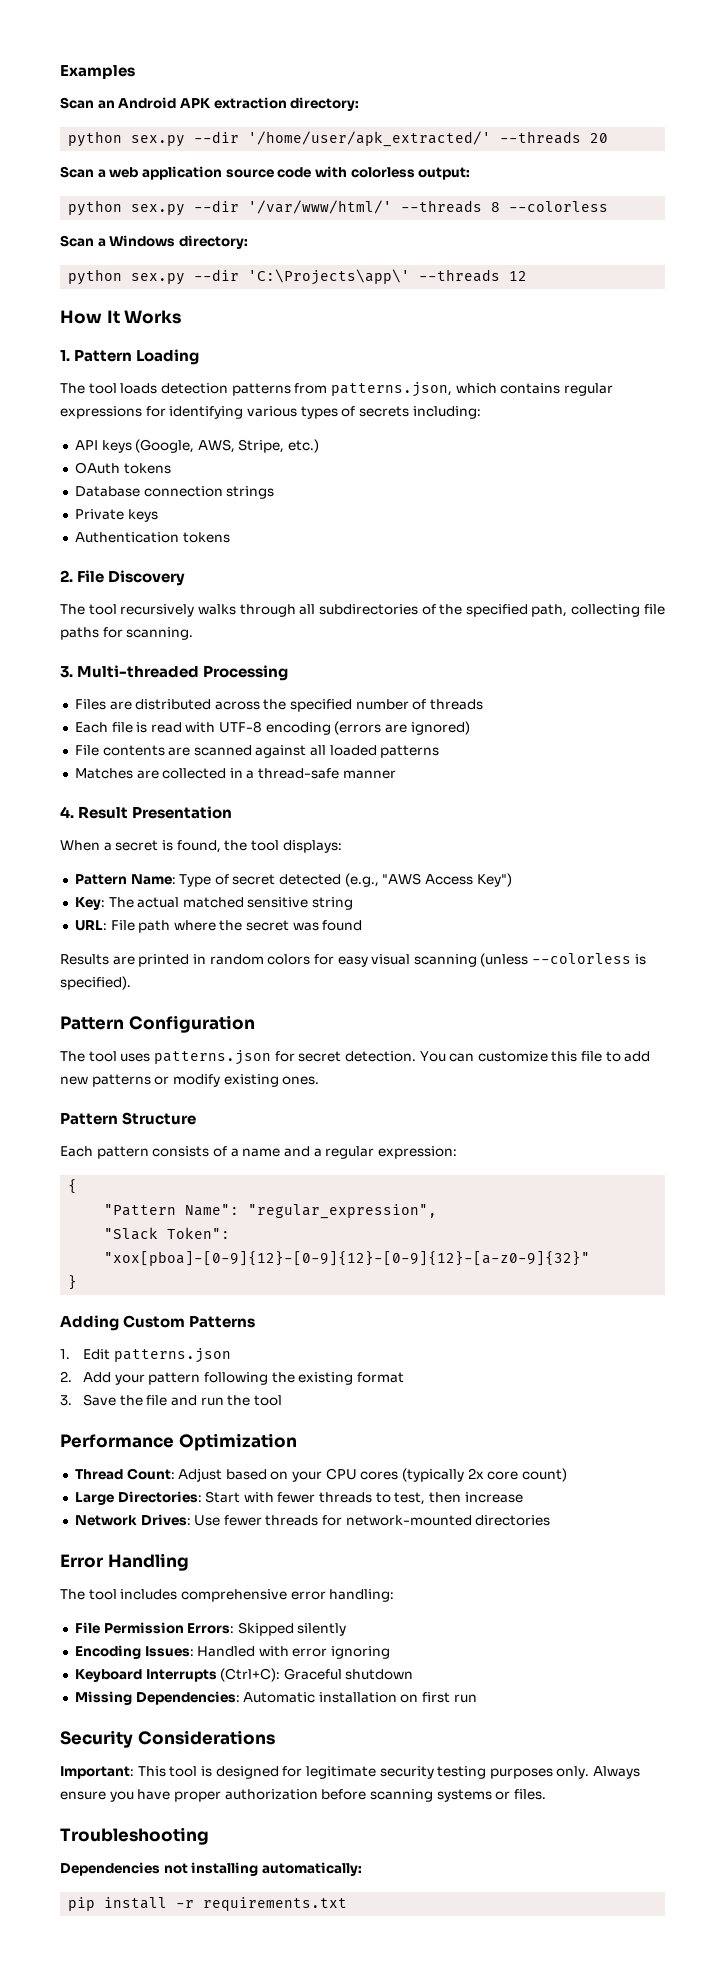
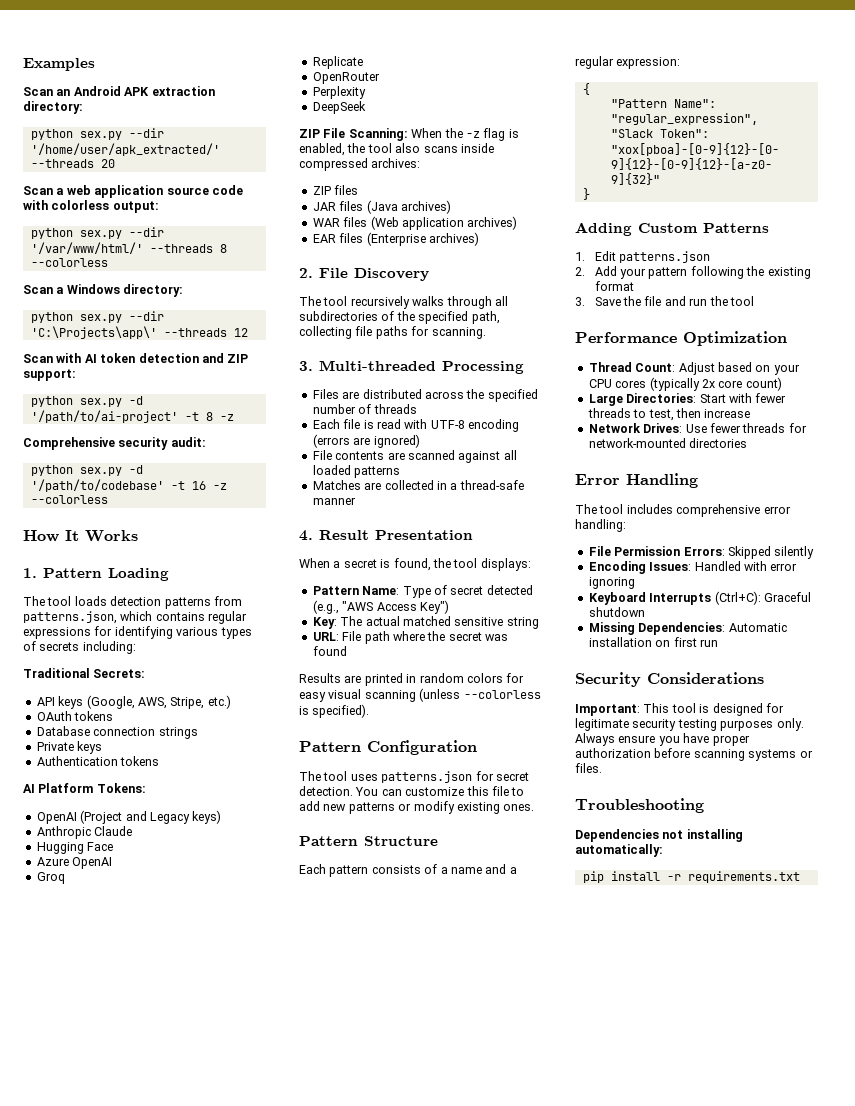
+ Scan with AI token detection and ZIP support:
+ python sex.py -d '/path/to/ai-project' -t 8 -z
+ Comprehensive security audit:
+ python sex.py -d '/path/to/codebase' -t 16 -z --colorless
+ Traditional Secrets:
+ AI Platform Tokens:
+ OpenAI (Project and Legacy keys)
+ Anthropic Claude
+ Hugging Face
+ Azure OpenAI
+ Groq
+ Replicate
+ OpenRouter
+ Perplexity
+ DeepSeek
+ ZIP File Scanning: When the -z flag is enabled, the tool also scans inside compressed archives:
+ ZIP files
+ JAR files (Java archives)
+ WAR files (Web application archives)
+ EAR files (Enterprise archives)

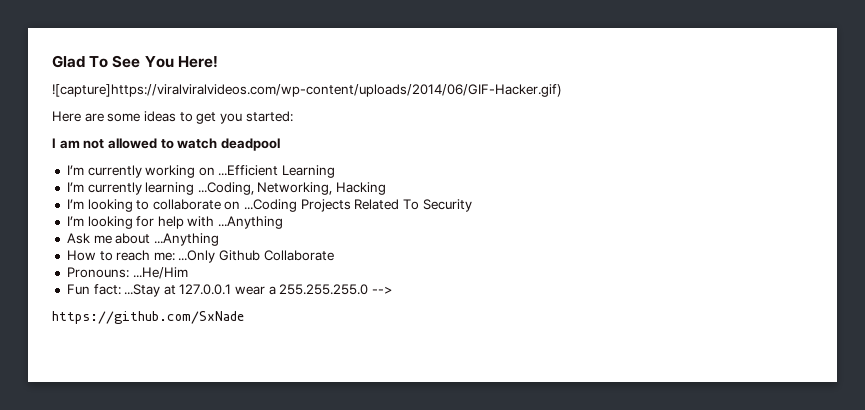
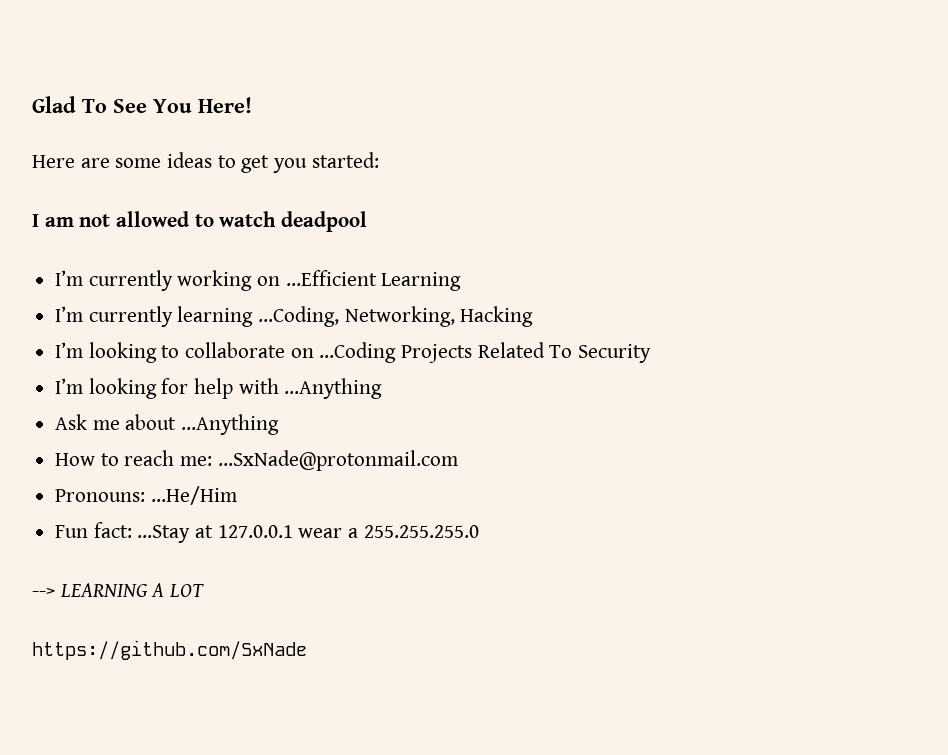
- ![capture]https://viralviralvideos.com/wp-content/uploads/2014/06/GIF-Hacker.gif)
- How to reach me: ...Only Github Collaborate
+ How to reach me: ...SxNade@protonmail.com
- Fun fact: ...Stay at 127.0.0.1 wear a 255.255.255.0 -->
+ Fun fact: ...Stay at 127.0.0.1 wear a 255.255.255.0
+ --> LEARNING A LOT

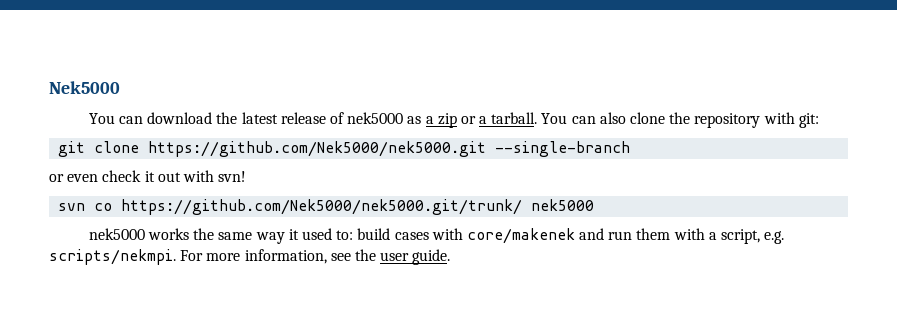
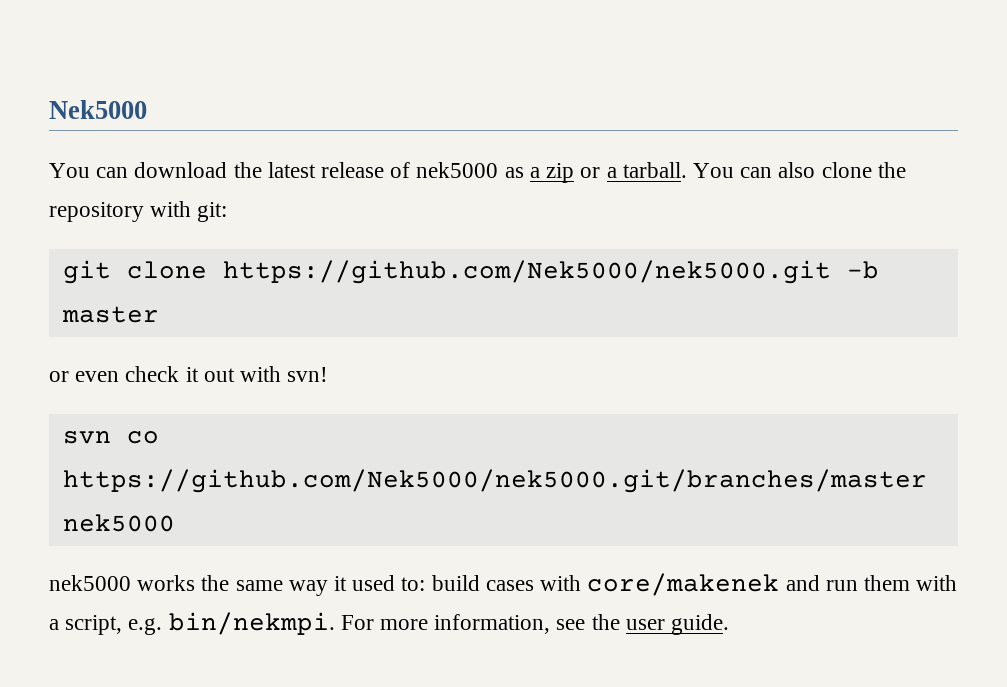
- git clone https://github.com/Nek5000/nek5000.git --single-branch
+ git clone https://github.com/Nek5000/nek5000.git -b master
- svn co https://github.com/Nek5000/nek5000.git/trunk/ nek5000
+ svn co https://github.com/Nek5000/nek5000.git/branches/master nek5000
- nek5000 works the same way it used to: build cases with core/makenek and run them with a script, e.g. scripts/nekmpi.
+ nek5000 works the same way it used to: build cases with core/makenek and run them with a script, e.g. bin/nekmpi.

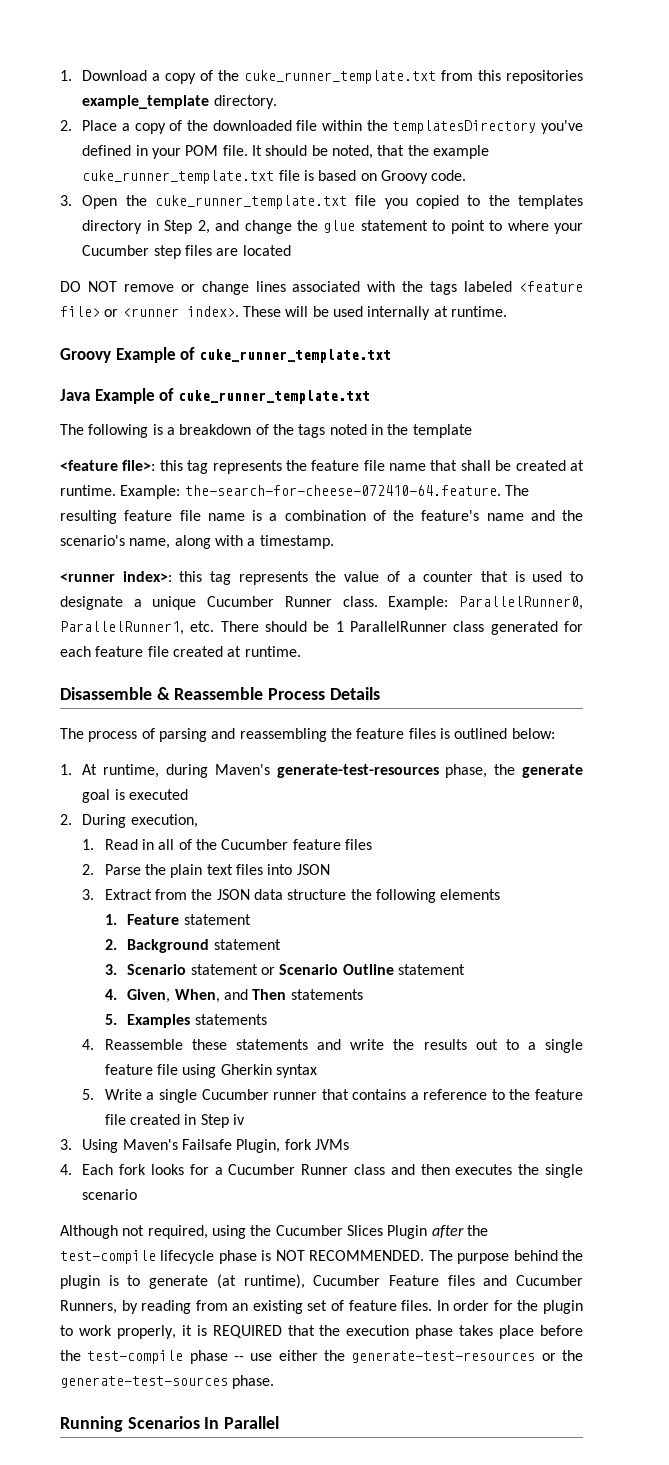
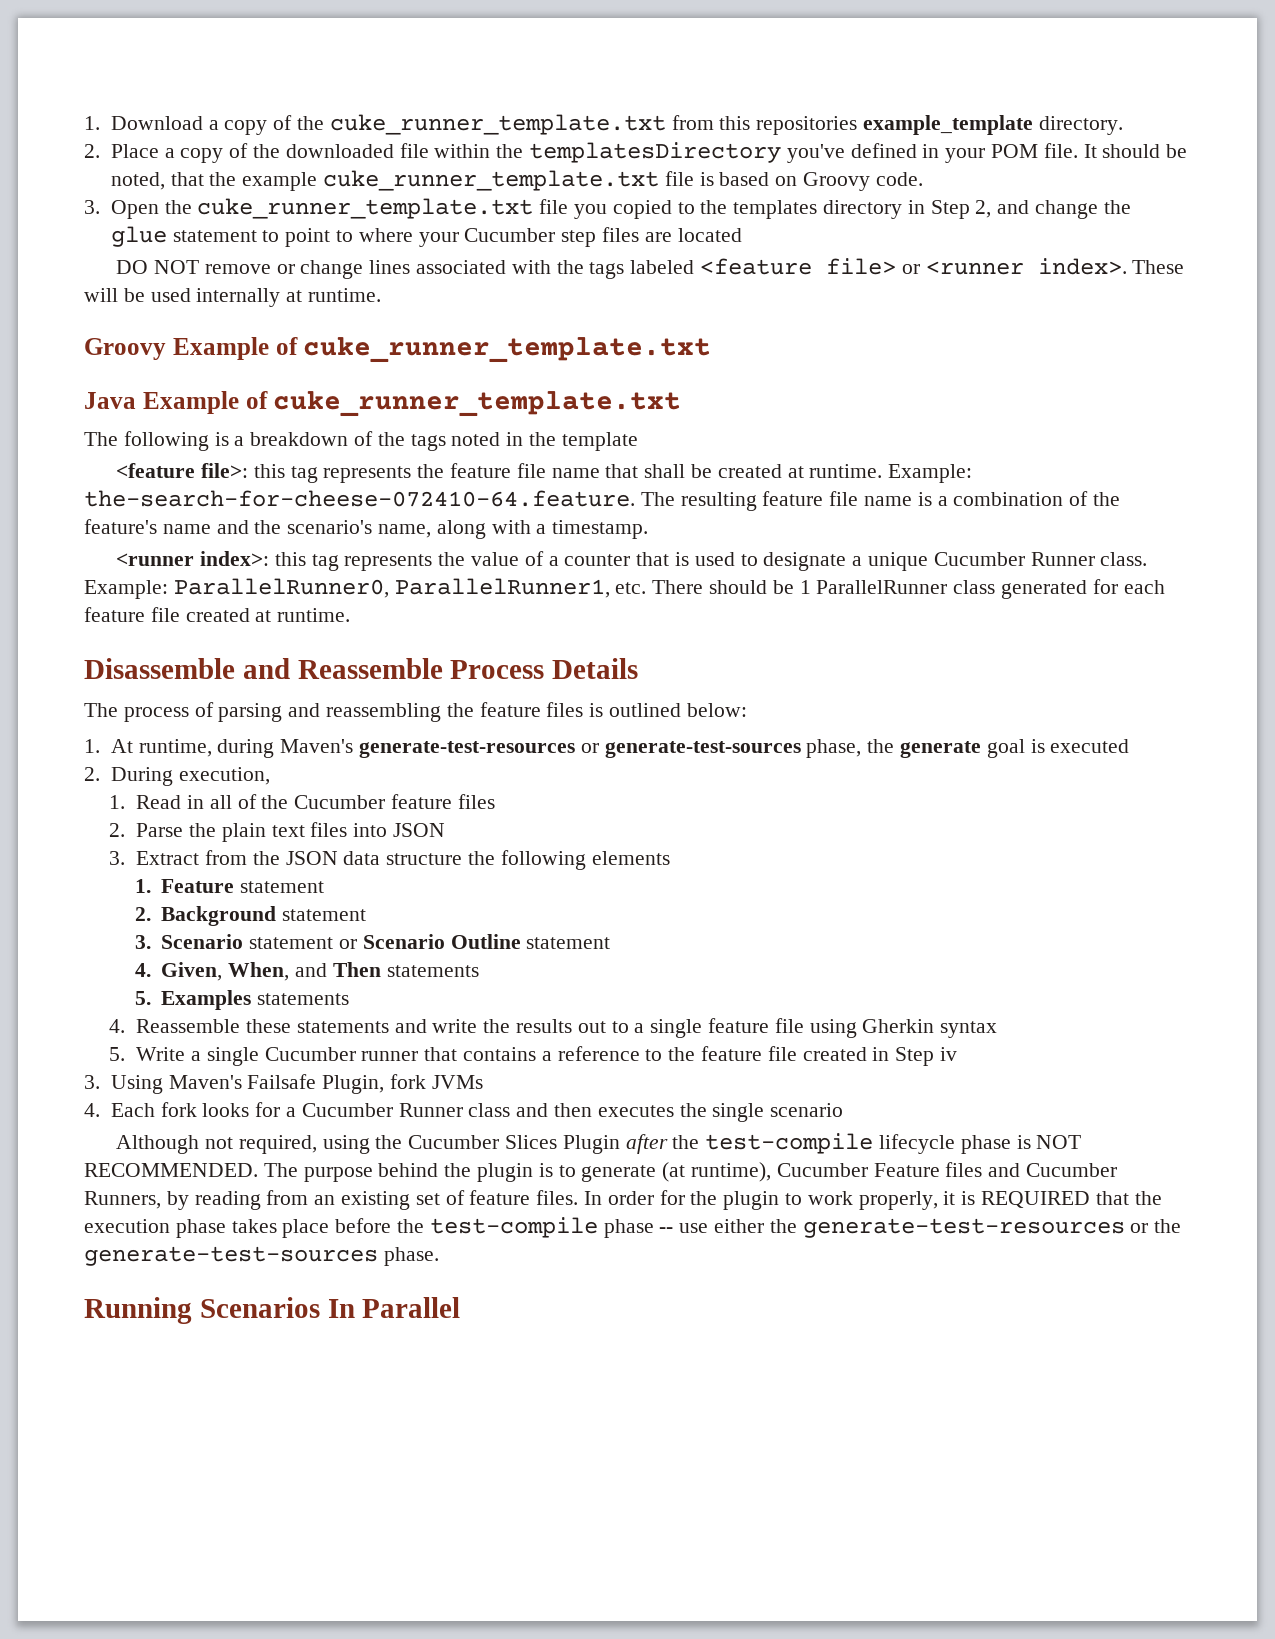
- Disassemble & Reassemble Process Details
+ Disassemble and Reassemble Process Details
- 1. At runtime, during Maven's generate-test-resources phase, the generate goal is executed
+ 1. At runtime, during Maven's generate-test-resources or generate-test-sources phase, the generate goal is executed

•••••

**Instructions for the task**
Please extract exactly the lines of the data, from the first through the line containing "- How to reach me: ...Only Github Collaborate", and add no pictures to the copy.

**Your solution**
+ Scan with AI token detection and ZIP support:
+ python sex.py -d '/path/to/ai-project' -t 8 -z
+ Comprehensive security audit:
+ python sex.py -d '/path/to/codebase' -t 16 -z --colorless
+ Traditional Secrets:
+ AI Platform Tokens:
+ OpenAI (Project and Legacy keys)
+ Anthropic Claude
+ Hugging Face
+ Azure OpenAI
+ Groq
+ Replicate
+ OpenRouter
+ Perplexity
+ DeepSeek
+ ZIP File Scanning: When the -z flag is enabled, the tool also scans inside compressed archives:
+ ZIP files
+ JAR files (Java archives)
+ WAR files (Web application archives)
+ EAR files (Enterprise archives)

- ![capture]https://viralviralvideos.com/wp-content/uploads/2014/06/GIF-Hacker.gif)
- How to reach me: ...Only Github Collaborate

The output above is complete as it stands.